Thailandia, le crepe nascoste sotto l’epopea di Tham Luang

Thailandia, le crepe nascoste sotto l’epopea di Tham Luang

L’ANALISI
La vicenda dei ragazzi salvati dalla grotta ha già una sua mitologia e suoi eroi. Alla fine mostrerà inevitabilmente una nazione coesa e vincente su ogni avversità, ma non la sua realtà

 

Finalmente la Thailandia ha tirato un sospiro di sollievo quando ieri sera è emerso anche l’ultimo dei 13 reclusi involontari dalla grotta di Tham Luang. Una felicità assoluta per i thailandesi, che nell’occasione hanno ritrovato un obiettivo comune, senza ignorare per una volta che una parte non indifferente del merito va alla dedizione del personale straniero che ha affiancato l’opera degli esperti e dei militari locali. A completare una giornata emozionante, la notizia che anche anche il medico e i tre sub della Marina thailandese che fino all’ultimo erano rimasti nella cavità sotterranea che per 18 giorni ha ospitato il gruppo, erano usciti dalla grotta.

Un Paese in festa non potrà dimenticare, però,  la morte di un ex subacqueo della Marina militare, deceduto il 6 luglio mentre partecipava alle operazioni di ricambio delle bombole d’ossigeno nei cunicoli che sono stati percorsi a ritroso tra l’8 e il 10 luglio dai giovani accompagnati da sommozzatori esperti.
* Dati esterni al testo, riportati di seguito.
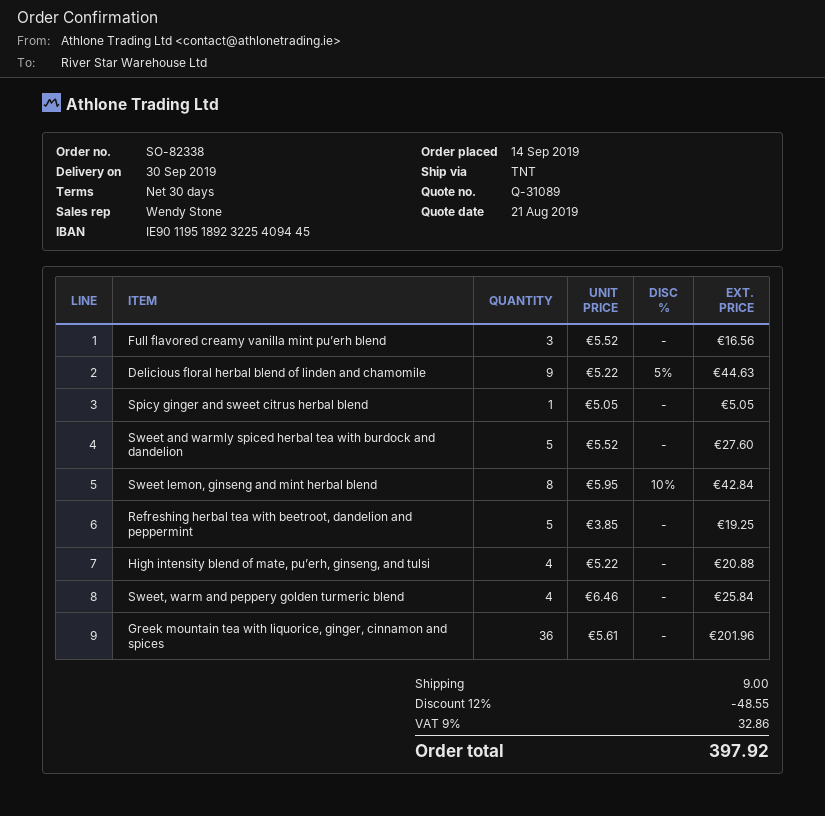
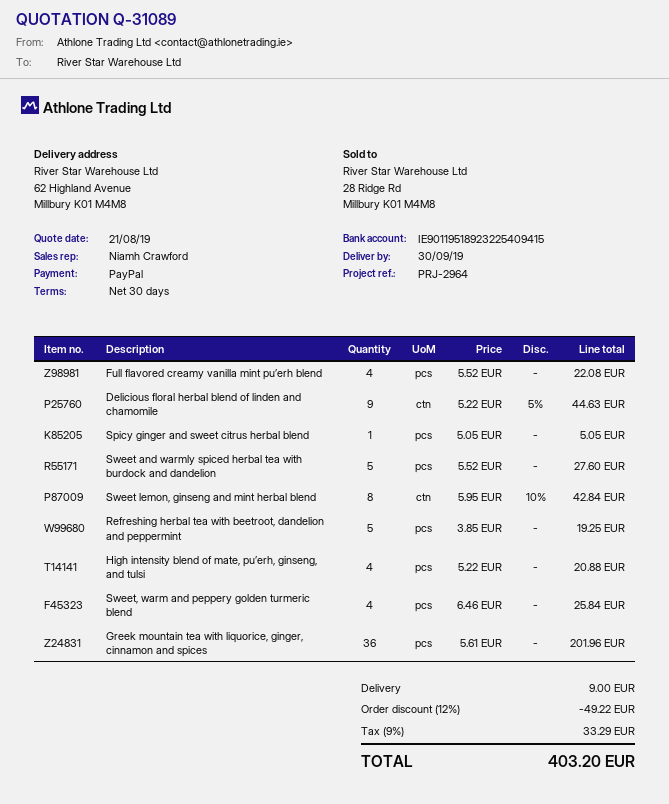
sales rep: Wendy Stone -> Niamh Crawford
bank account: IE90119518923225409445 -> IE90119518923225409415
Full flavored creamy vanilla mint pu’erh blend: 3 x 5.52 = 16.56 -> 4 x 5.52 = 22.08
discount: 12% = 48.55 -> 12% = 49.22
tax: 9% = 32.86 -> 9% = 33.29
total: 397.92 -> 403.20

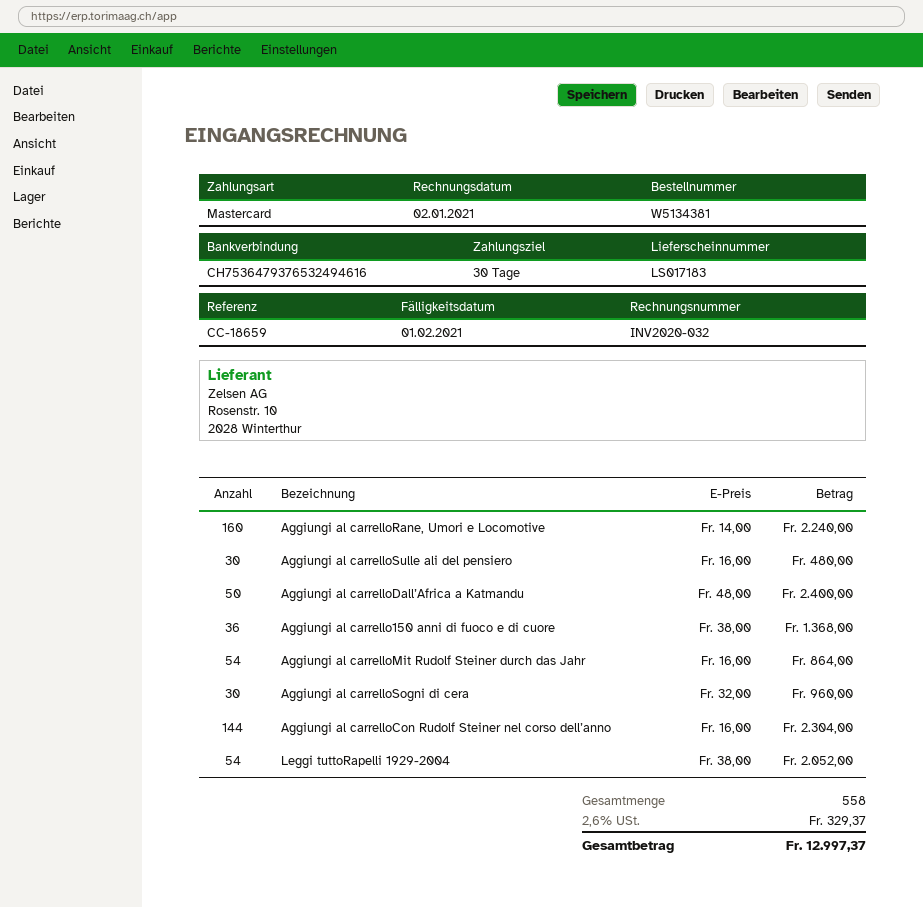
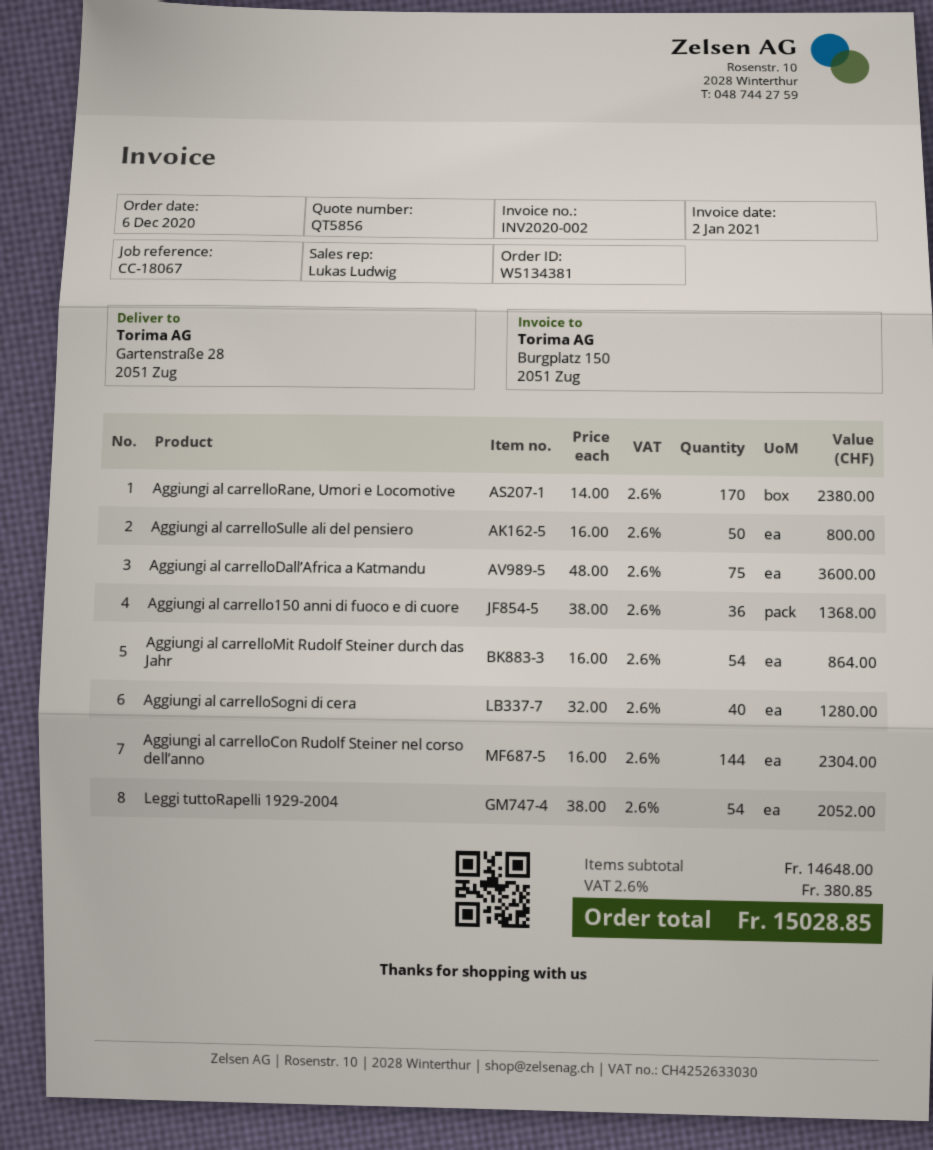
invoice number: INV2020-032 -> INV2020-002
reference: CC-18659 -> CC-18067
Aggiungi al carrelloRane, Umori e Locomotive: 160 x 14.00 = 2240.00 -> 170 x 14.00 = 2380.00
Aggiungi al carrelloSulle ali del pensiero: 30 x 16.00 = 480.00 -> 50 x 16.00 = 800.00
Aggiungi al carrelloDall’Africa a Katmandu: 50 x 48.00 = 2400.00 -> 75 x 48.00 = 3600.00
Aggiungi al carrelloSogni di cera: 30 x 32.00 = 960.00 -> 40 x 32.00 = 1280.00
tax: 2.6% = 329.37 -> 2.6% = 380.85
total: 12997.37 -> 15028.85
Dal 23 giugno, i 12 componenti di una squadra di calcio giovanile (i Moo Po, Cinghiali) tra gli 11 e i 16 anni e l’allenatore venticinquenne avevano trovato rifugio su una ridotta area sopraelevata in una delle cavità interne della grotta di Tham Luang, nel distretto thailandese di Mae Sai, prossimo al confine birmano. Costretti a fuggire verso l’interno del complesso sotterraneo che si snoda per 10 chilometri da una pioggia improvvisa all’avvio della stagione monsonica.

Dopo il loro ritrovamento il 2 luglio, per giorni si sono studiate varie alternative di salvataggio. La prima, l’individuazione di cunicoli già esistenti o lo scavo di nuovi che dalla superficie che potessero consentire di avvicinarsi alla cavità dove si trovava il gruppo e favorirne l’uscita. La seconda, un’attesa potenzialmente di settimane se non di mesi se il monsone avesse l’innalzamento dell’acqua nella grotta, con il rischio di spazzare via il gruppo, oppure limitare ancor più lo spazio e quindi l’ossigeno presente. Alla fine ha prevalso l’impegno all’evacuazione, portato a termine con successo con una cooperazione eccellente e inedita di risorse locali e internazionali.

Secondo il ministero della sanità, i giovani calciatori e l’allenatore Ekapol Chanthawong sono tutti in buone condizioni fisiche e psicologiche. Hanno incontrato i familiari nell’ospedale di Chiang Rai e per loro si preparano festeggiamenti dopo la settimana di isolamento per il rischio di infezioni. Mancata la possibilità di assistere ala finale del Mondiali offerta dalla Fifa, difficilmente non approfitteranno dell’invito del Manchester United per la prossima stagione.

Sicuramente, la vicenda di Tham Luang, sarebbe stato un incubo per ogni paese, ma inevitabilmente ha acquistato in Thailandia sfumature coerenti con le possibilità tecniche, la mentalità, gli usi e una società che esprime fortemente propri valori e disvalori nonostante la lunga apertura alla realtà esterna, determinante per il suo sviluppo economico ma rifiutata in molti aspetti dalle élite perché contaminante (e potenzialmente destabilizzante).

Un sistema-Paese, la Thailandia di oggi, in cui il regime militare al potere da quattro anni, accettato inizialmente per la promessa di riportare serenità, moralità e benessere dopo un decennio di conflitti interni, sta dimostrando di essere il più acceso sostenitore dello status quo, più attento a un controllo assoluto sui media e sulla società civile che alla crescita democratica e civile.

La polemica sulle responsabilità della vicenda di Tham Luang è latente, ma difficilmente uscirà allo scoperto. L’impegno dei militari nelle operazioni di soccorso, che ha tenuto banco in ogni occasione, è stato indicato come esemplare e disinteressato; lo spirito di sacrificio della popolazione che ha partecipato con aiuti, messaggi di augurio, incontri di preghiera, anche con campi allagati dall’acqua deviata dalla grotta che ha distrutto ettari di riso quasi pronto per il raccolto, è stato visto e propagandato come espressione di unicità thai. La vicenda di Tham Luang ha già una sua mitologia e suoi eroi. Alla fine mostrerà inevitabilmente una nazione coesa e vincente su ogni avversità, ma non la sua realtà.